[WHAT THIS TASK INVOLVES]
Determine how many lines below hold the string "Liberation". Reply with the number alone.

[Front-end code edit data]
---*---

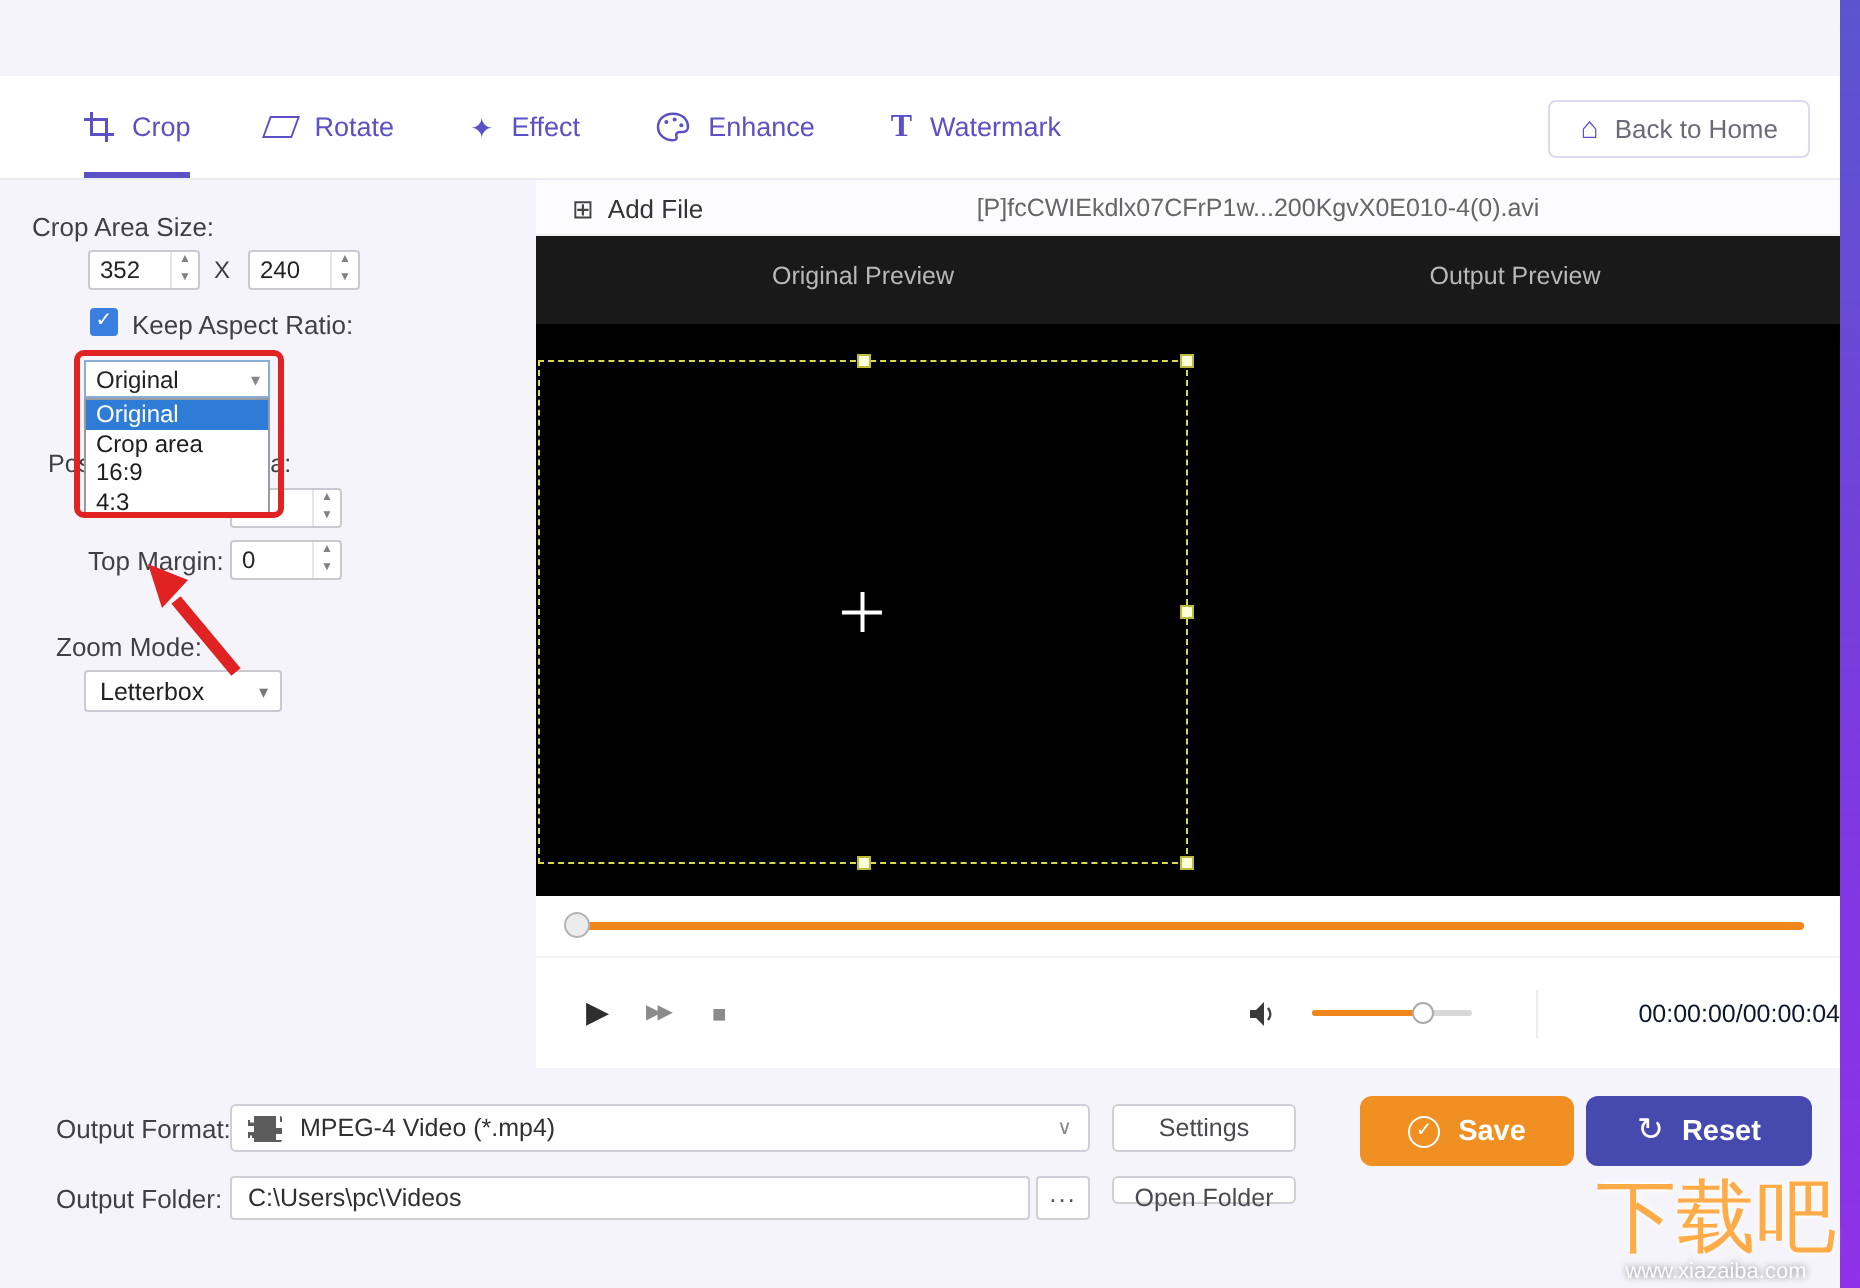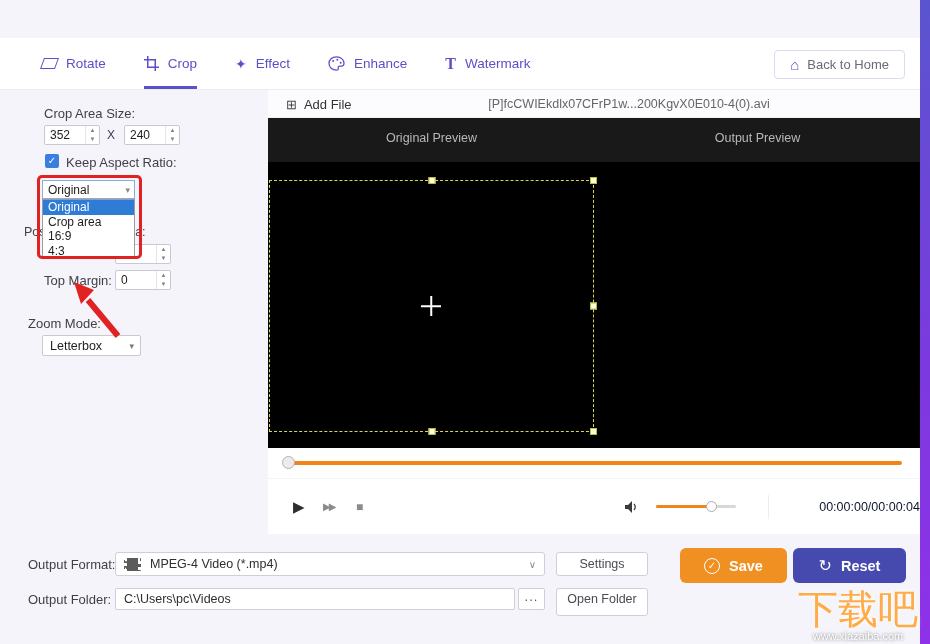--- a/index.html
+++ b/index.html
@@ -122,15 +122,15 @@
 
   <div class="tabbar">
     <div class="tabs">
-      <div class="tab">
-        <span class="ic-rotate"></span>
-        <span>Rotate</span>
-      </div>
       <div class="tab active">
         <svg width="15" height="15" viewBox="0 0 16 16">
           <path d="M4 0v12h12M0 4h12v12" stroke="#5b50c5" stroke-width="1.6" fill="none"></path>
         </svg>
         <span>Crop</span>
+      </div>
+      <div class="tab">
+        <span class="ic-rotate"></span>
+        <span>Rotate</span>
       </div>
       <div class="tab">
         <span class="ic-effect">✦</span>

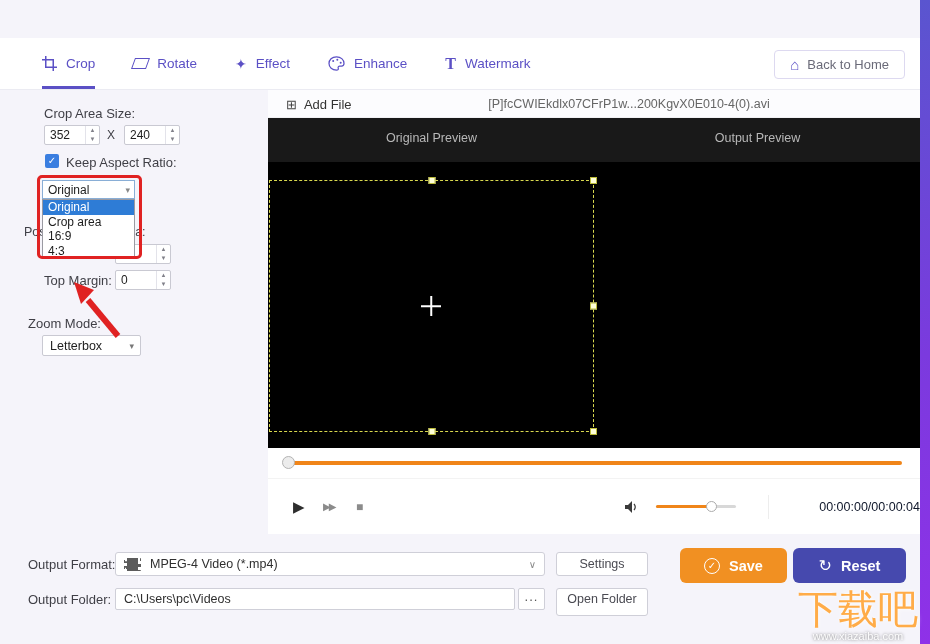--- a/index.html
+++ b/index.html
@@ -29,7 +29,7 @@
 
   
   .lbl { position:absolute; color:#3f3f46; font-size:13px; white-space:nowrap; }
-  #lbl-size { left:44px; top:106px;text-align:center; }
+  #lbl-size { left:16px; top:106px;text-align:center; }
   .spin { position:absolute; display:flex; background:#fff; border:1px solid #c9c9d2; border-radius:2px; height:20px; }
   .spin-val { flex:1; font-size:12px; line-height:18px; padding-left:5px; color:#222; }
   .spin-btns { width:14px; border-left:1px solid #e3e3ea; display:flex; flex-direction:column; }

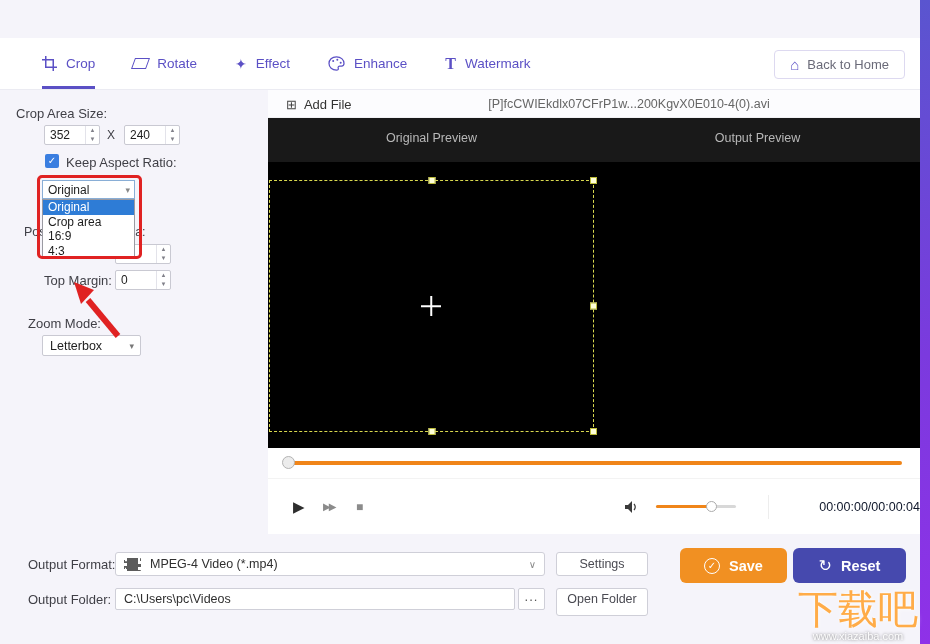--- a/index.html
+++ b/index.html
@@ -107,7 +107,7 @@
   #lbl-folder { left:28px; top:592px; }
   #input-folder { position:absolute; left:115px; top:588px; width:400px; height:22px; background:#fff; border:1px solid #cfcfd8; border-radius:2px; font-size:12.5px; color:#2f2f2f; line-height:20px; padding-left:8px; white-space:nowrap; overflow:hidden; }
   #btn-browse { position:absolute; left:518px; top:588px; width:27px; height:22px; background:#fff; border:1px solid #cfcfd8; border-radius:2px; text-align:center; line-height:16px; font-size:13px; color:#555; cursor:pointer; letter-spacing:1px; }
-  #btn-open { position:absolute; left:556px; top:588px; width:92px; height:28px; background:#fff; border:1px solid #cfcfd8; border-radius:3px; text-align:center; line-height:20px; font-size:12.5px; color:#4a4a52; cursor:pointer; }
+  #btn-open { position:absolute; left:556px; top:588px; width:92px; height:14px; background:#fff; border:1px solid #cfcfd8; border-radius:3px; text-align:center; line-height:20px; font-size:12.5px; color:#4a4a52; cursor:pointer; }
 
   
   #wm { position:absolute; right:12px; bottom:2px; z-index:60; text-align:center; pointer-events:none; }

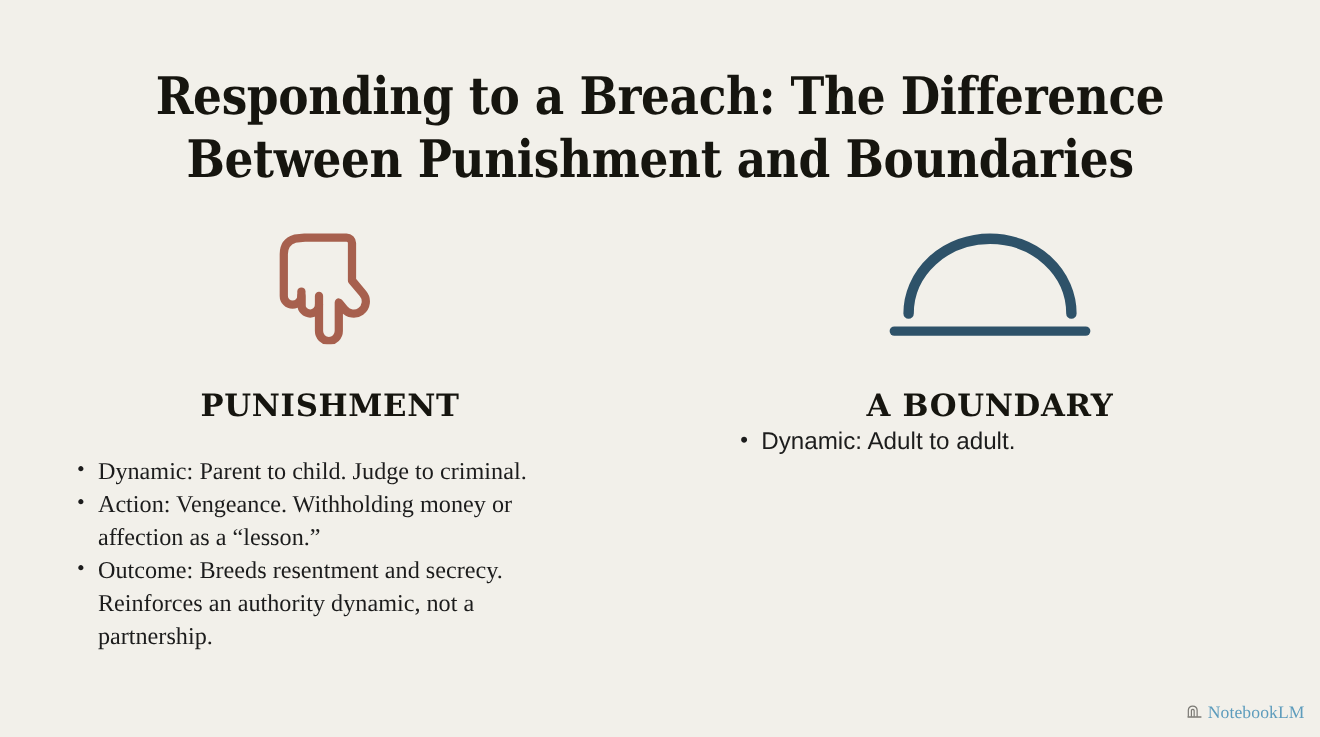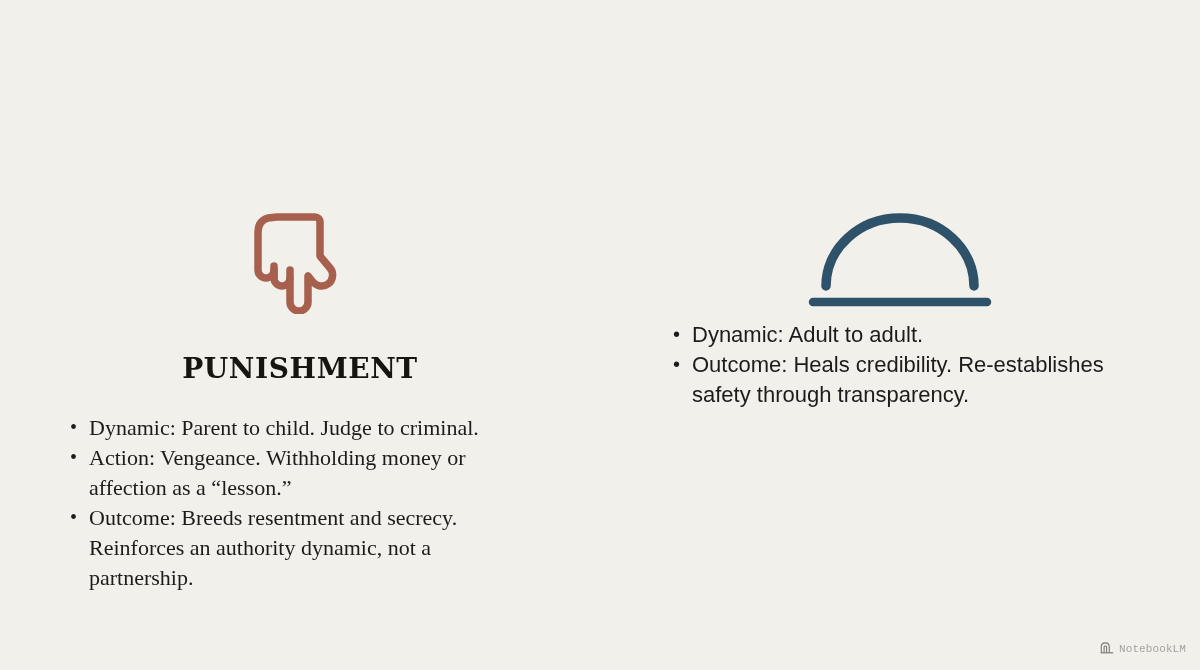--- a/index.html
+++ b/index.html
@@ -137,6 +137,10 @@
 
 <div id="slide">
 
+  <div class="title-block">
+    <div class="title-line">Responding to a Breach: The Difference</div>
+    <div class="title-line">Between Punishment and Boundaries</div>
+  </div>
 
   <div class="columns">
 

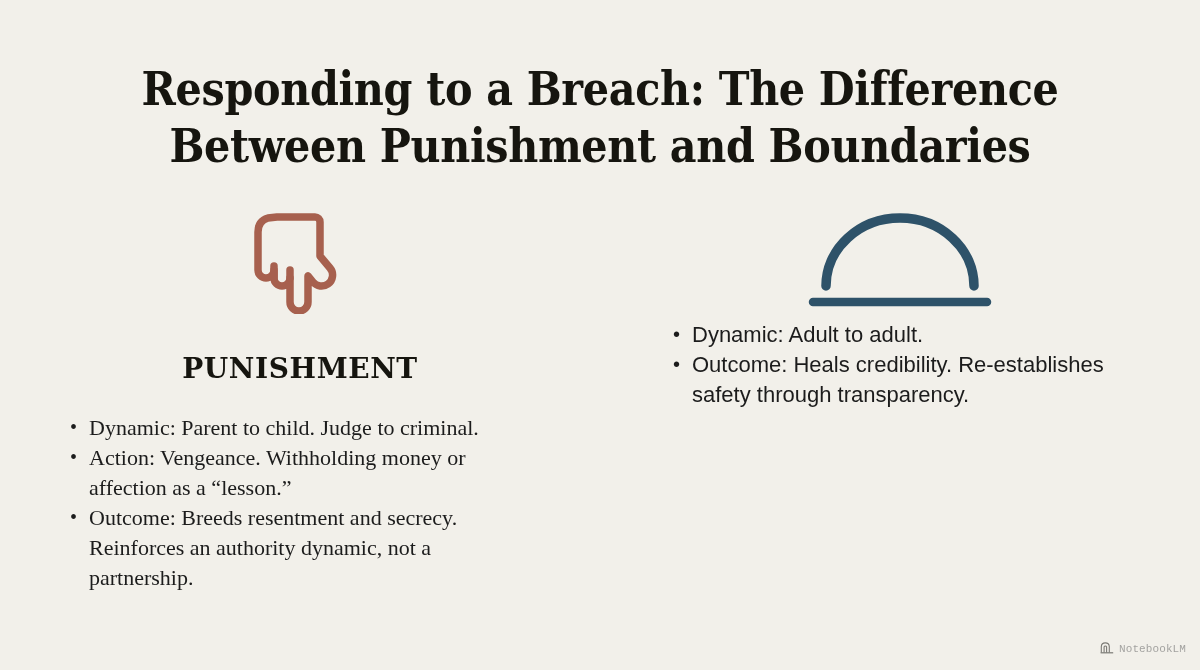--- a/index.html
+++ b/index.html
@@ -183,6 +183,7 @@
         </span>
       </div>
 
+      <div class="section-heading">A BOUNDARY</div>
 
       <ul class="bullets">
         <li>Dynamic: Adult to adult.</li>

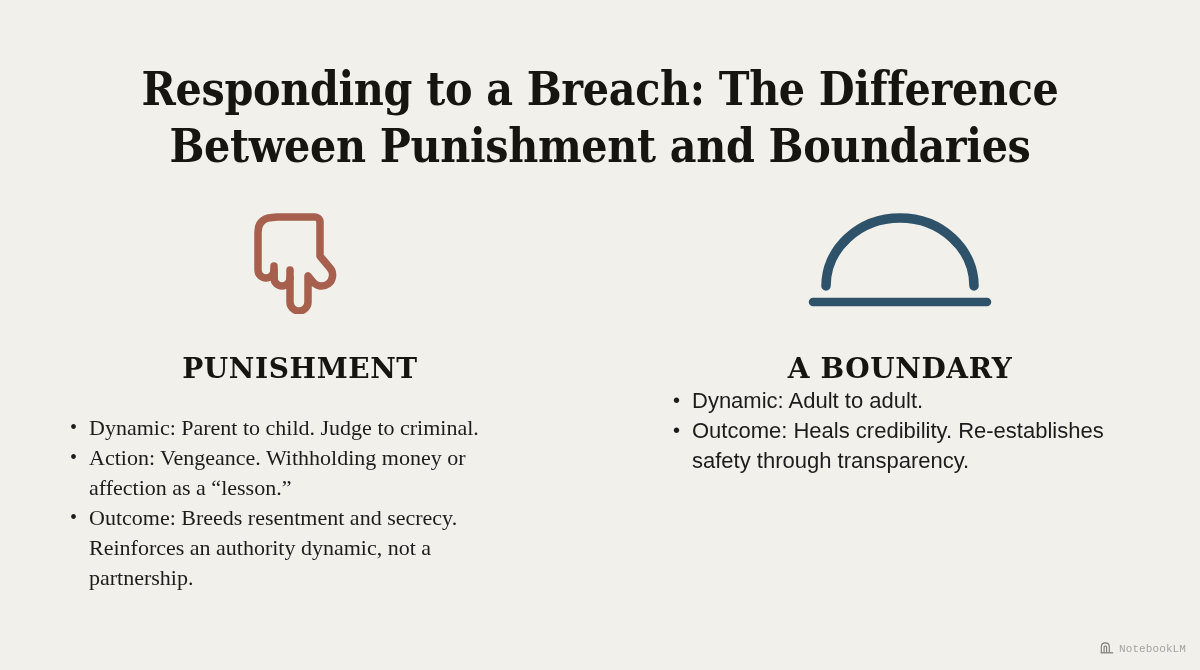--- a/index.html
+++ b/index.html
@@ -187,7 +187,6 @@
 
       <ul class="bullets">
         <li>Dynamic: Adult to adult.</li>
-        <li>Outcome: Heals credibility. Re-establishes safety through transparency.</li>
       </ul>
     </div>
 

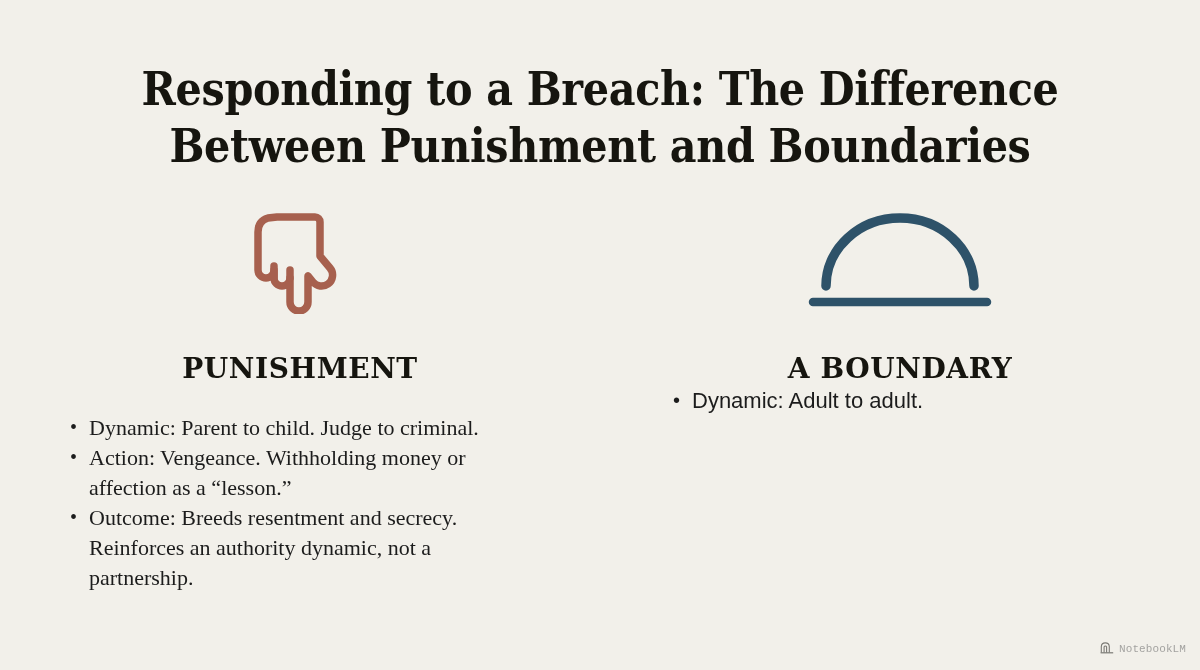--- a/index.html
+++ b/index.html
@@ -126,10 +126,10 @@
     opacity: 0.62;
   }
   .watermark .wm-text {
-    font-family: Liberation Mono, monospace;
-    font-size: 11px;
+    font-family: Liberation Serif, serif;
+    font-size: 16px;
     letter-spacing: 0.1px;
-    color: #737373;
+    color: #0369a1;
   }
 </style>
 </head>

---*---

[TASK OUTPUT]
2